### Dataset records
★ ★ ★ ★
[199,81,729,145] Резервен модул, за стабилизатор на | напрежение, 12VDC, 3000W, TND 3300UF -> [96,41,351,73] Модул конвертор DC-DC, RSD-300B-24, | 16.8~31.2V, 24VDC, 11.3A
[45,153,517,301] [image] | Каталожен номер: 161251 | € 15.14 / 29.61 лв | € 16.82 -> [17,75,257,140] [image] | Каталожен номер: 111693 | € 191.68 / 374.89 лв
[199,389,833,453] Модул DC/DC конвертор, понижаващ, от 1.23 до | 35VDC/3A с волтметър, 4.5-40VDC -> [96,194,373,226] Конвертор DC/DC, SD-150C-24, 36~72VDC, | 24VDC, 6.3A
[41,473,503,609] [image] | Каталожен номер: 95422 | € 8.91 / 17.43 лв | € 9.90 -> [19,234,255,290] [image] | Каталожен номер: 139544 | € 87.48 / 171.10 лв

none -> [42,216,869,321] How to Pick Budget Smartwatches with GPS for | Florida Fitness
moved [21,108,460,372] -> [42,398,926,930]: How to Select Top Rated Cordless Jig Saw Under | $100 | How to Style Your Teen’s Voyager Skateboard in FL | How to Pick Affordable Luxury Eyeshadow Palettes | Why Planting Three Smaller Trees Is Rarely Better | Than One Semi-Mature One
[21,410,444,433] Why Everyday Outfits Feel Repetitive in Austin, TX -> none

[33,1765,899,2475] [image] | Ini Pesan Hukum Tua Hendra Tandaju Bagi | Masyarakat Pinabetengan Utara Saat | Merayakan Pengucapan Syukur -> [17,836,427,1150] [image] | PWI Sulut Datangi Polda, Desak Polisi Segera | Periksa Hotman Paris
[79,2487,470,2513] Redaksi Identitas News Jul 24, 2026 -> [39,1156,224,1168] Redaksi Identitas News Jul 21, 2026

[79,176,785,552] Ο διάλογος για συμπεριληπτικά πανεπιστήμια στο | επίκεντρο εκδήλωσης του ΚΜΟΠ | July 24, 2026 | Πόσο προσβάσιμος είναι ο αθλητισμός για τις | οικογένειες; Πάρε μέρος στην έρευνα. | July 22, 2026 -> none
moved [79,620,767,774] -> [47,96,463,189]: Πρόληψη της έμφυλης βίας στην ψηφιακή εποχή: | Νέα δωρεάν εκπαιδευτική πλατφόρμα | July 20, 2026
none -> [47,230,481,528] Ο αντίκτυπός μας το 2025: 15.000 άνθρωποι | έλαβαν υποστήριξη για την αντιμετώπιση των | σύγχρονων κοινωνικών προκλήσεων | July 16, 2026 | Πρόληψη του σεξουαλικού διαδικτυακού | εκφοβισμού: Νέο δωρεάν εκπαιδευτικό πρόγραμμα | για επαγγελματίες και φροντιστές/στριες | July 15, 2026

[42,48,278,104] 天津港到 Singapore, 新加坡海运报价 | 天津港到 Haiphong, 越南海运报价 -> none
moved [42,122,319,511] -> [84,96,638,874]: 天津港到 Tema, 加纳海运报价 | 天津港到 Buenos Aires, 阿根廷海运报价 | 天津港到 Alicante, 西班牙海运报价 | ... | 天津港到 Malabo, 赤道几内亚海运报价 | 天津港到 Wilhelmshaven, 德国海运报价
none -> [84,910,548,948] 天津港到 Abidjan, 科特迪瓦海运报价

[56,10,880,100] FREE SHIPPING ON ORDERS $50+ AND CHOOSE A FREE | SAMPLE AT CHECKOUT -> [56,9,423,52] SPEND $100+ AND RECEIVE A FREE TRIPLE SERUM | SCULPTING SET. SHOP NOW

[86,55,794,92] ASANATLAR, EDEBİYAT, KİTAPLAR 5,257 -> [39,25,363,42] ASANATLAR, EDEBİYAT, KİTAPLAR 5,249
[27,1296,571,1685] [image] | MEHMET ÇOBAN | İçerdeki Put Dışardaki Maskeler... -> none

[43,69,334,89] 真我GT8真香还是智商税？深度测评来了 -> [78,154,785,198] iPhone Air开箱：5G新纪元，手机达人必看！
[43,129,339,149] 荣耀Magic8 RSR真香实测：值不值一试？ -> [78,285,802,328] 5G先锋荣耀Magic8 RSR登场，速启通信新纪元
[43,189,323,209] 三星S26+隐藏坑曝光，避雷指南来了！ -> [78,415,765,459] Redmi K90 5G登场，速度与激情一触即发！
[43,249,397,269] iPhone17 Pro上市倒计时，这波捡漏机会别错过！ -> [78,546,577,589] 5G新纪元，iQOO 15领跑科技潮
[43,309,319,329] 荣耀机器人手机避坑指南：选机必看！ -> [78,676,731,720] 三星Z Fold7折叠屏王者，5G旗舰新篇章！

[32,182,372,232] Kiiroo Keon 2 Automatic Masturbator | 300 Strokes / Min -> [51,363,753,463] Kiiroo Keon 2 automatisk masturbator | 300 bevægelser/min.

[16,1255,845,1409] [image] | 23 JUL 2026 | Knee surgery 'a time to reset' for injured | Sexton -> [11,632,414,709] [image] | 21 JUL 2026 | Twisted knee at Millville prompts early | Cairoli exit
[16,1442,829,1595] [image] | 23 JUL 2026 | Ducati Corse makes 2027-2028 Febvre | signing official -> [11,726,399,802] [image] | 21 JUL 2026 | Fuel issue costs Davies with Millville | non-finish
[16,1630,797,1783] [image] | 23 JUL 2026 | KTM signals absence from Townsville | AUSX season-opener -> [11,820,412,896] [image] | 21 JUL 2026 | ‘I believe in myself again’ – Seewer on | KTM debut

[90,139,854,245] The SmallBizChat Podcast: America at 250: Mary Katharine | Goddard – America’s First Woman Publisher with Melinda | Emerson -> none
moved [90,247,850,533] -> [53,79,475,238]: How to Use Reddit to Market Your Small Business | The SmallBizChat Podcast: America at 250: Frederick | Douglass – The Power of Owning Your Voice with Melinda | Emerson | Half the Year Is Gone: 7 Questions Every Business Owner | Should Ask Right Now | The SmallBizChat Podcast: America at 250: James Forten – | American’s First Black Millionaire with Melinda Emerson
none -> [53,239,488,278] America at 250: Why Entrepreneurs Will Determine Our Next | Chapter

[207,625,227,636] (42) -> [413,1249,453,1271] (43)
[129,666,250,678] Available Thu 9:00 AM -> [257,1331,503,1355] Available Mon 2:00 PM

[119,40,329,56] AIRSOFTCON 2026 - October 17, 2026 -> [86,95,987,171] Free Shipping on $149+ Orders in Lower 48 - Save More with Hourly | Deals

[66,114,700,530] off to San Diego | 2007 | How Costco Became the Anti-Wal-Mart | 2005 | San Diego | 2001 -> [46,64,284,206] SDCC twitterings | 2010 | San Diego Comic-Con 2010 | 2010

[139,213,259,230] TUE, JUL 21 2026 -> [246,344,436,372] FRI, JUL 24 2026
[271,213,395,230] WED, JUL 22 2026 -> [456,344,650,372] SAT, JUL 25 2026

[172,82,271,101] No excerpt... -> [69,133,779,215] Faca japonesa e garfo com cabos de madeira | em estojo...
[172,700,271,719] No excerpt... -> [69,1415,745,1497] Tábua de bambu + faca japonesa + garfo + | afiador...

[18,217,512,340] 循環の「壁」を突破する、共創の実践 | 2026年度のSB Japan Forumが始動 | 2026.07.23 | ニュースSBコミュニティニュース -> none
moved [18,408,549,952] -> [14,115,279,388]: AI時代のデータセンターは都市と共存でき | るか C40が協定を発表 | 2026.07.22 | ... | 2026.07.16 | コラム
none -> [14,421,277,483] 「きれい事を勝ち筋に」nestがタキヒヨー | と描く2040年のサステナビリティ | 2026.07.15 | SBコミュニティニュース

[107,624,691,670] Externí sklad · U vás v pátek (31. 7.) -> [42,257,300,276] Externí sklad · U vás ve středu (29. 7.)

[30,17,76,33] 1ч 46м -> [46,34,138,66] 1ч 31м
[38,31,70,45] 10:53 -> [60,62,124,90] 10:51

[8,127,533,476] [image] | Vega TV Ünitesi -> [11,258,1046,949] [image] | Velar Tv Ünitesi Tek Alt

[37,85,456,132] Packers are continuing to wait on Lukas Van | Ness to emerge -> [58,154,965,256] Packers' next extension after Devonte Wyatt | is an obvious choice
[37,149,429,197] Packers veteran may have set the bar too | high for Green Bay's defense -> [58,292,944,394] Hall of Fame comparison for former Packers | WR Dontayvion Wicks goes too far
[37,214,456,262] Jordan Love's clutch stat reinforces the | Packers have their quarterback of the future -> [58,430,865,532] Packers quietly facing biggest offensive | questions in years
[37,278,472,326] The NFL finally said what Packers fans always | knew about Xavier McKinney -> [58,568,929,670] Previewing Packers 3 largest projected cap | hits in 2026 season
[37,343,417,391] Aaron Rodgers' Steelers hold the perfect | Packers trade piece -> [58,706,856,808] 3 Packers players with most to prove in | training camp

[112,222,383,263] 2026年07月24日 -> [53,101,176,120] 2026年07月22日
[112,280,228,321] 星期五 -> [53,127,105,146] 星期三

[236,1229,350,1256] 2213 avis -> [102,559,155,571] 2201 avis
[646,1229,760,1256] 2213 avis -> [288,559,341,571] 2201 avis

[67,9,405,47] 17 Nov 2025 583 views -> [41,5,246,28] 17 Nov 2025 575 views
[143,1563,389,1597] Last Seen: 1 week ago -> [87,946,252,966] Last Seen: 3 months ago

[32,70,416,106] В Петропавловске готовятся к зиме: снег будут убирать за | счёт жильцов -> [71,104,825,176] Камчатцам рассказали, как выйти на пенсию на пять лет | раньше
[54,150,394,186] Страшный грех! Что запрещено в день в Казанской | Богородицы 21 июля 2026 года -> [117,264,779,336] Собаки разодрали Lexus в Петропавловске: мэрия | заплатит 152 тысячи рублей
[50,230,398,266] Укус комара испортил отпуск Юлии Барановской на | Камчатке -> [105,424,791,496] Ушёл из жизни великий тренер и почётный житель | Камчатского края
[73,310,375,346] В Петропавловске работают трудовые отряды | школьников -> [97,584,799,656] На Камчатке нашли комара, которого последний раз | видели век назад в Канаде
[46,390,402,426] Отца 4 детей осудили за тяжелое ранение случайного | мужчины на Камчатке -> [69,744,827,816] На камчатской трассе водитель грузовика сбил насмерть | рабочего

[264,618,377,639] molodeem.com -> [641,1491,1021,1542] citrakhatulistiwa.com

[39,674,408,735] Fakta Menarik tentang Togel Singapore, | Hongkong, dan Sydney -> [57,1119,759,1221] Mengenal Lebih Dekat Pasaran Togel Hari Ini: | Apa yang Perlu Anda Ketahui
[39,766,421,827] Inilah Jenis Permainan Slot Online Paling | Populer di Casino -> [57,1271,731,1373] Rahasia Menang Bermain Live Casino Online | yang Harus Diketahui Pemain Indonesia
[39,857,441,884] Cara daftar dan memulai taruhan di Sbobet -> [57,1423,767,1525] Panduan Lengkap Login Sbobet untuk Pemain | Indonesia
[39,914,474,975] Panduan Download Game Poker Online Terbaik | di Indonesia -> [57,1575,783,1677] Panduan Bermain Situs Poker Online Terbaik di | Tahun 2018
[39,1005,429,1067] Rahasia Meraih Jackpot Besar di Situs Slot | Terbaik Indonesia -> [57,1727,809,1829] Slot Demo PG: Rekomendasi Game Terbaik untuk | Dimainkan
★ ★ ★ ★
### What is needed
Among the entries, find each line that includes the string "номер" and copy it.

### Response area
[45,153,517,301] [image] | Каталожен номер: 161251 | € 15.14 / 29.61 лв | € 16.82 -> [17,75,257,140] [image] | Каталожен номер: 111693 | € 191.68 / 374.89 лв
[41,473,503,609] [image] | Каталожен номер: 95422 | € 8.91 / 17.43 лв | € 9.90 -> [19,234,255,290] [image] | Каталожен номер: 139544 | € 87.48 / 171.10 лв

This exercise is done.